Reprint all records below exactly. No images.

■ Data shown:

____

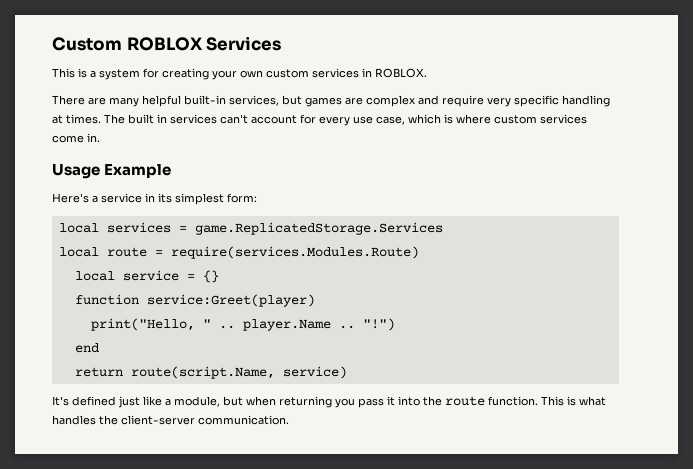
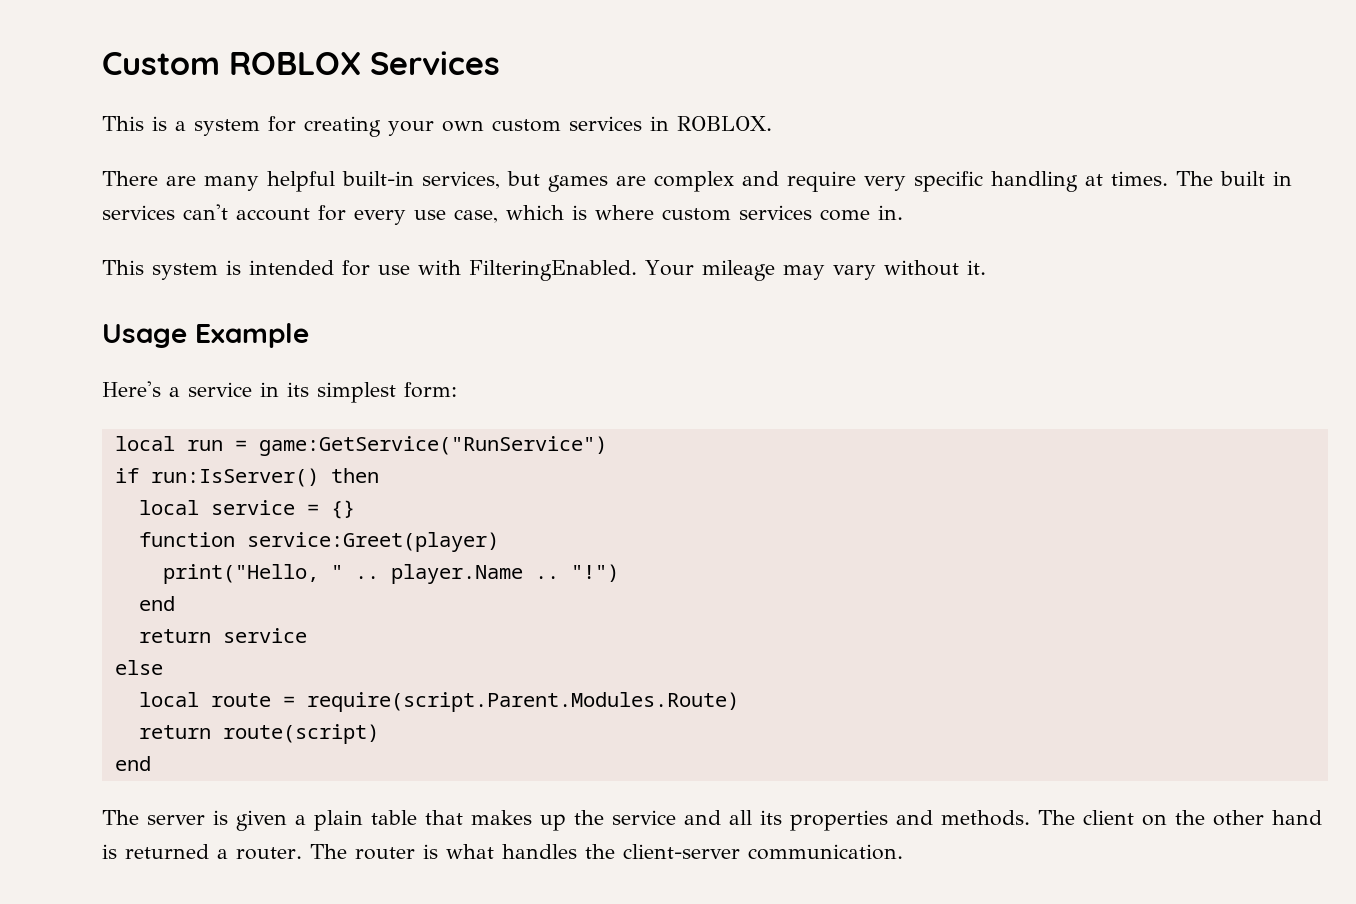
(100, 137) none -> [102,260,986,281] // This system is intended for use with FilteringEnabled. Your mileage may vary without it.
[106,222,443,235] [58,246,419,259] services = game.ReplicatedStorage.Services // local route = require(services.Modules.Route) -> [186,436,607,456] [114,468,379,487] run = game:GetService("RunService") // if run:IsServer() then
[130,366,347,379] [52,396,564,408] route(script.Name, service) // It's defined just like a module, but when returning you pass it into the route function. This -> [222,628,307,643] [114,660,163,675] [138,692,739,712] [138,724,379,744] [114,756,151,771] [102,810,1322,831] [102,844,415,860] service // else // local route = require(script.Parent.Modules.Route) // return route(script) // end // The server is given a plain table that makes up the service and all its properties and methods. The client on the other hand is returned a router. The router

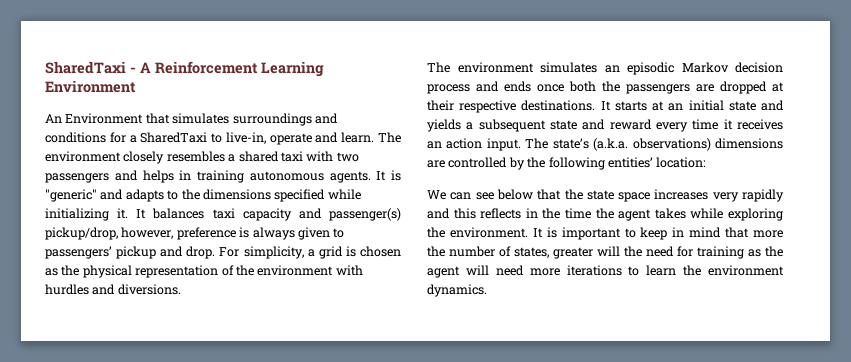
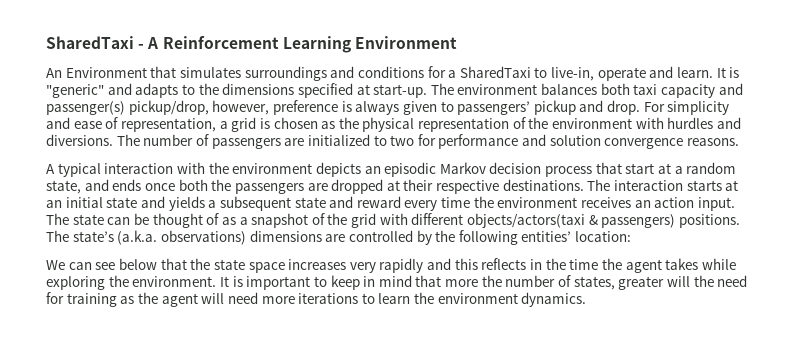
[377,132,401,143] [45,151,359,164] [45,170,371,183] The environment closely resembles a shared taxi with two passengers and helps in training autonomous agents. -> (714, 72) none
[327,189,361,200] [45,208,205,221] while initializing it. It balances -> [356,83,630,98] at start-up. The environment balances both
[243,246,304,259] simplicity, -> [667,101,730,115] [46,117,216,132] simplicity and ease of representation,
[427,62,597,73] // The environment simulates -> [116,134,740,149] [46,162,361,177] The number of passengers are initialized to two for performance and solution convergence reasons. // A typical interaction with the environment depicts
(470, 89) none -> [595,162,737,174] [46,180,81,194] that start at a random state,
[600,101,611,111] It -> [587,179,684,191] The interaction
[723,119,733,130] it -> [473,196,578,208] the environment
(549, 143) none -> [72,213,740,228] [46,230,69,242] state can be thought of as a snapshot of the grid with different objects/actors(taxi & passengers) positions. The

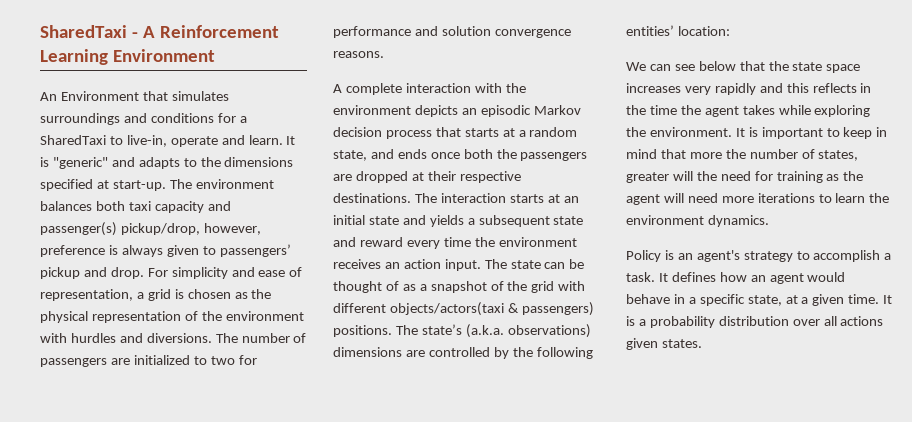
[57,163,101,177] typical -> [345,83,402,95] complete
[625,163,655,174] start -> [464,128,499,137] starts
(587, 299) none -> [626,250,892,262] [626,272,846,284] [626,294,893,306] [626,316,884,328] [626,338,702,350] // Policy is an agent's strategy to accomplish a task. It defines how an agent would behave in a specific state, at a given time. It is a probability distribution over all actions given states.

____

■ Output for this task:
(100, 137) none -> [102,260,986,281] // This system is intended for use with FilteringEnabled. Your mileage may vary without it.
[106,222,443,235] [58,246,419,259] services = game.ReplicatedStorage.Services // local route = require(services.Modules.Route) -> [186,436,607,456] [114,468,379,487] run = game:GetService("RunService") // if run:IsServer() then
[130,366,347,379] [52,396,564,408] route(script.Name, service) // It's defined just like a module, but when returning you pass it into the route function. This -> [222,628,307,643] [114,660,163,675] [138,692,739,712] [138,724,379,744] [114,756,151,771] [102,810,1322,831] [102,844,415,860] service // else // local route = require(script.Parent.Modules.Route) // return route(script) // end // The server is given a plain table that makes up the service and all its properties and methods. The client on the other hand is returned a router. The router

[377,132,401,143] [45,151,359,164] [45,170,371,183] The environment closely resembles a shared taxi with two passengers and helps in training autonomous agents. -> (714, 72) none
[327,189,361,200] [45,208,205,221] while initializing it. It balances -> [356,83,630,98] at start-up. The environment balances both
[243,246,304,259] simplicity, -> [667,101,730,115] [46,117,216,132] simplicity and ease of representation,
[427,62,597,73] // The environment simulates -> [116,134,740,149] [46,162,361,177] The number of passengers are initialized to two for performance and solution convergence reasons. // A typical interaction with the environment depicts
(470, 89) none -> [595,162,737,174] [46,180,81,194] that start at a random state,
[600,101,611,111] It -> [587,179,684,191] The interaction
[723,119,733,130] it -> [473,196,578,208] the environment
(549, 143) none -> [72,213,740,228] [46,230,69,242] state can be thought of as a snapshot of the grid with different objects/actors(taxi & passengers) positions. The

[57,163,101,177] typical -> [345,83,402,95] complete
[625,163,655,174] start -> [464,128,499,137] starts
(587, 299) none -> [626,250,892,262] [626,272,846,284] [626,294,893,306] [626,316,884,328] [626,338,702,350] // Policy is an agent's strategy to accomplish a task. It defines how an agent would behave in a specific state, at a given time. It is a probability distribution over all actions given states.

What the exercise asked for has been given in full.